The chronic form is unlikely to be present within 14 days after a BW aerosol attack. It is characterized by cutaneous and intramuscular abscesses on the legs and arms. These lesions are associated with enlargement and induration of the regional lymph channels and nodes. Rare cases develop osteomyelitis, brain abscess, and meningitis. Recovery from chronic glanders may occur or the disease may erupt into an acute septicemic illness. Nasal discharge and ulceration are present in 50% of chronic cases.

Diagnosis

Gram stain of lesion exudates reveals small gram negative bacteria. These stain irregularly with methylene blue. B. mallei grows slowly on ordinary nutrient agar, but growth is accelerated with addition of 1-5% glucose and or 5% glycerol.

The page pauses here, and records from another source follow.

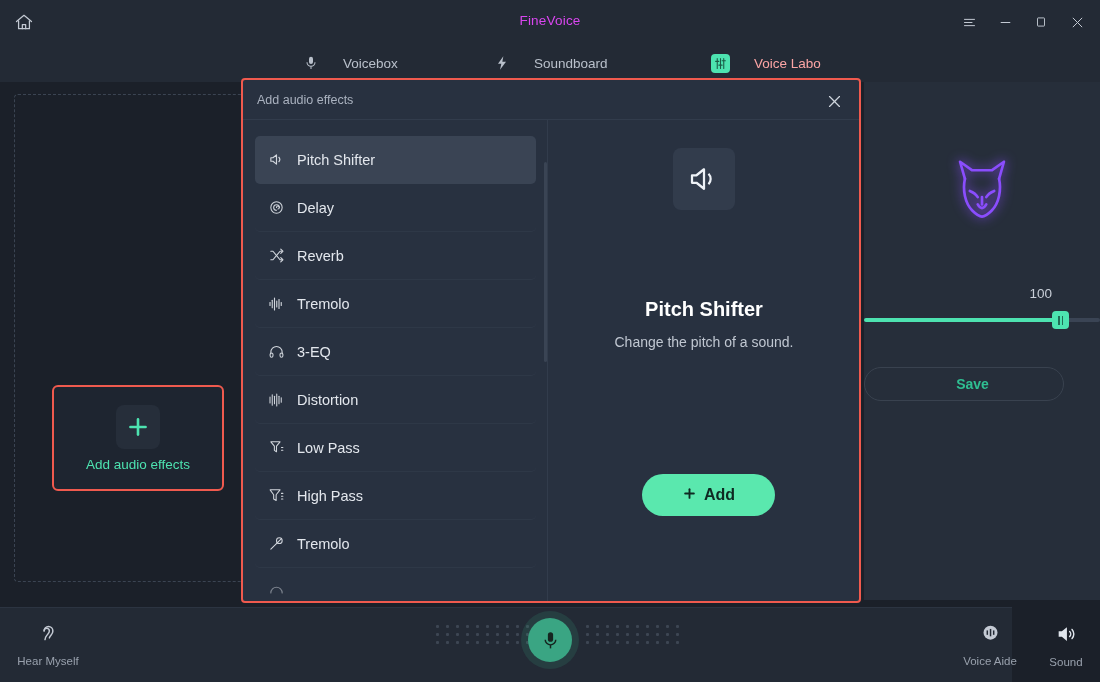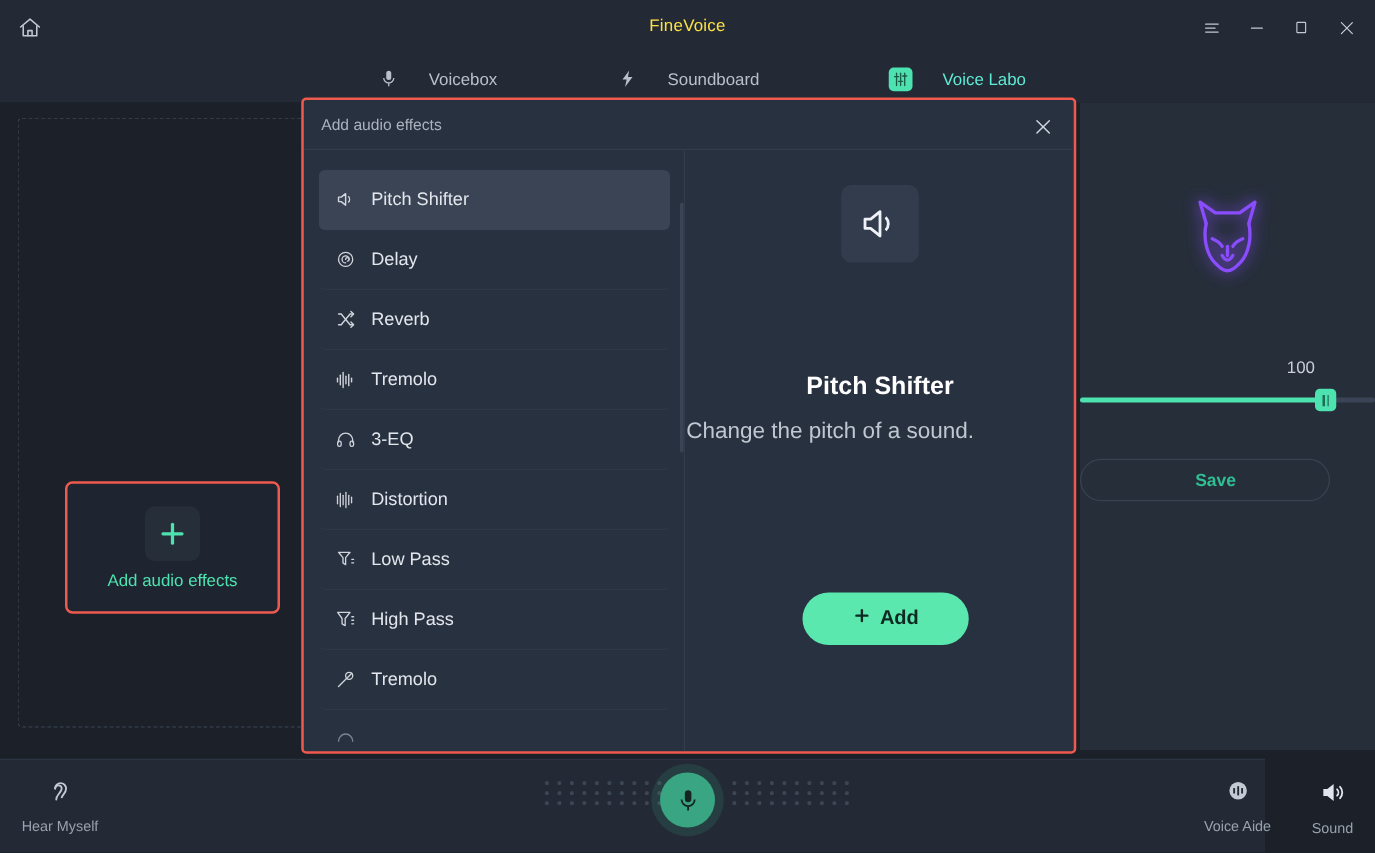"FineVoice" .app-title { color: #fde047 -> #d946ef }
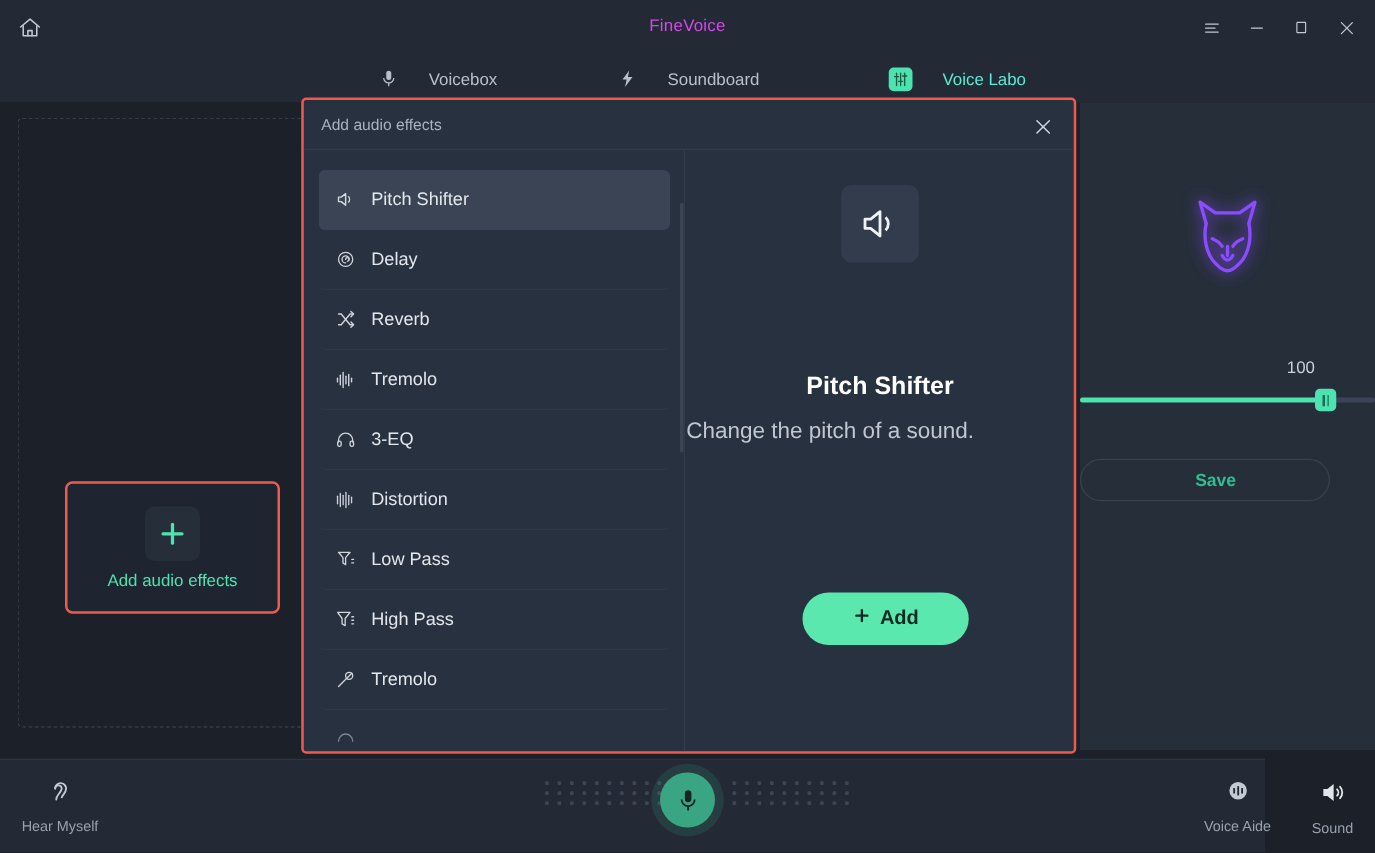"Voice Labo" .navtab.active { color: #5eead4 -> #fca5a5 }
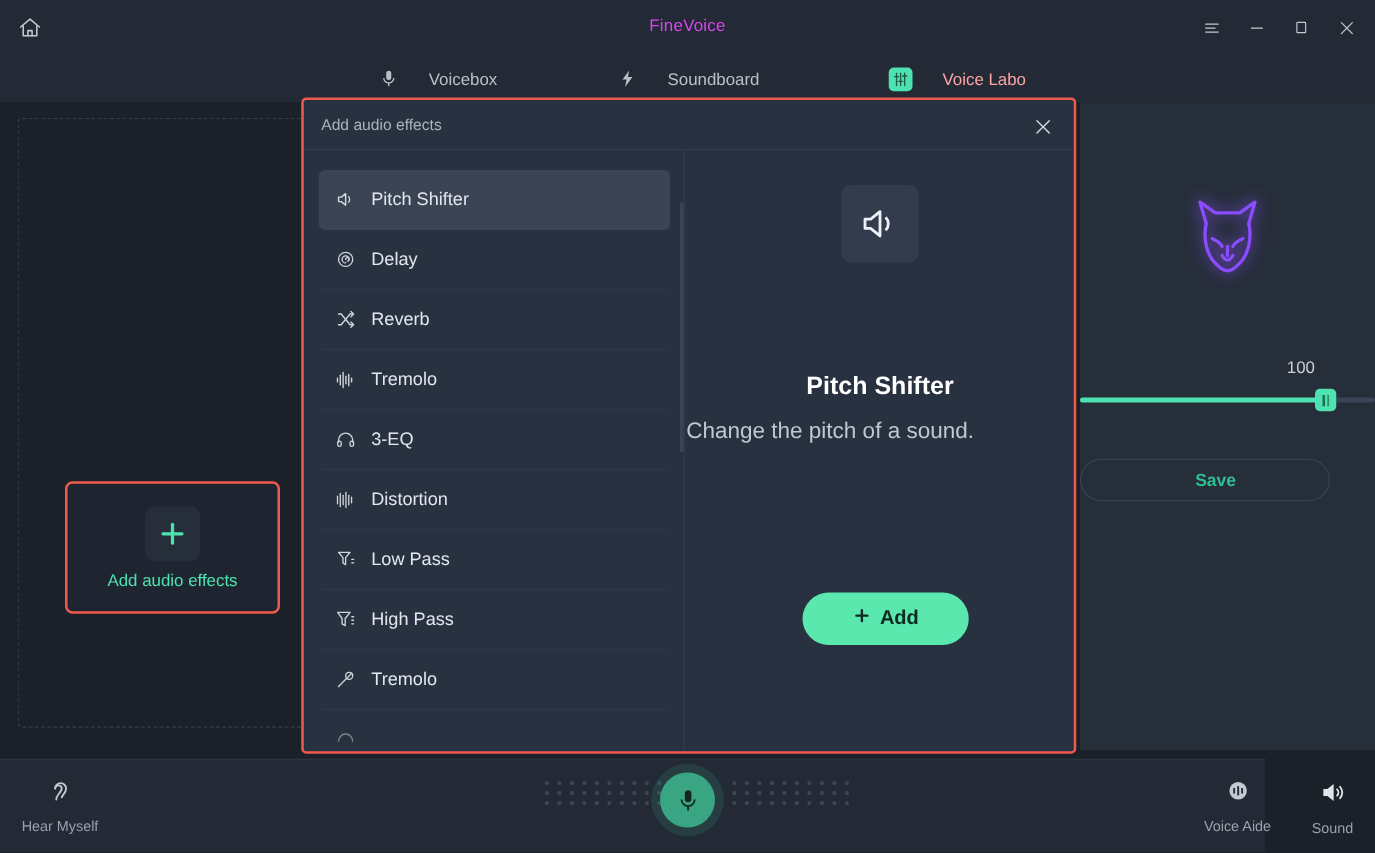"Change the pitch of a" .detail-desc { font-size: 18px -> 14px; text-align: none -> center }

Primary isolation requires 48 hours at 37.5 ºC. Growth is also rapid on most meat infusion nutrient media. Agglutination tests are not positive for 7-10 days, and a high background titer in normal sera (1:320 to 1:640) makes interpretation difficult. Complement fixation tests are more specific and are considered positive if the titer is equal to, or exceeds 1:20. Cultures of autopsy nodules in septicemic cases will usually establish the presence of B. mallei. Occurrence in the absence of animal contact and/ or in a human epidemic form is presumptive evidence of a BW attack. Mortality will be high despite antibiotic use. In the hamster 1 to 10 organisms administered by aerosol is lethal. "Resistant species" such as albino mouse can be infected with higher inhalation doses.

MEDICAL MANAGEMENT

Standard Precautions should be used to prevent person-to-person transmission in proven or suspected cases. Sulfadiazine 100 mg/kg per day in divided doses for 3 weeks has been found to be effective in experimental animals and in humans. Other antibiotics that have been effective in experimental infection in hamsters include doxycycline, rifampin, trimethoprim-sulfamethoxazole, and ciprofloxacin. The limited number of infections in humans has precluded therapeutic evaluation of most of the antibiotic agents, therefore, most antibiotic sensitivities are based on animal in vitro studies. Various isolates have markedly different antibiotic sensitivities, so that each isolate should be tested for its own individual resistance pattern.

PROPHYLAXIS

Vaccine: There is no vaccine available for human use.

Antibiotics: Post-exposure chemoprophylaxis may be tried with TMP-SMX.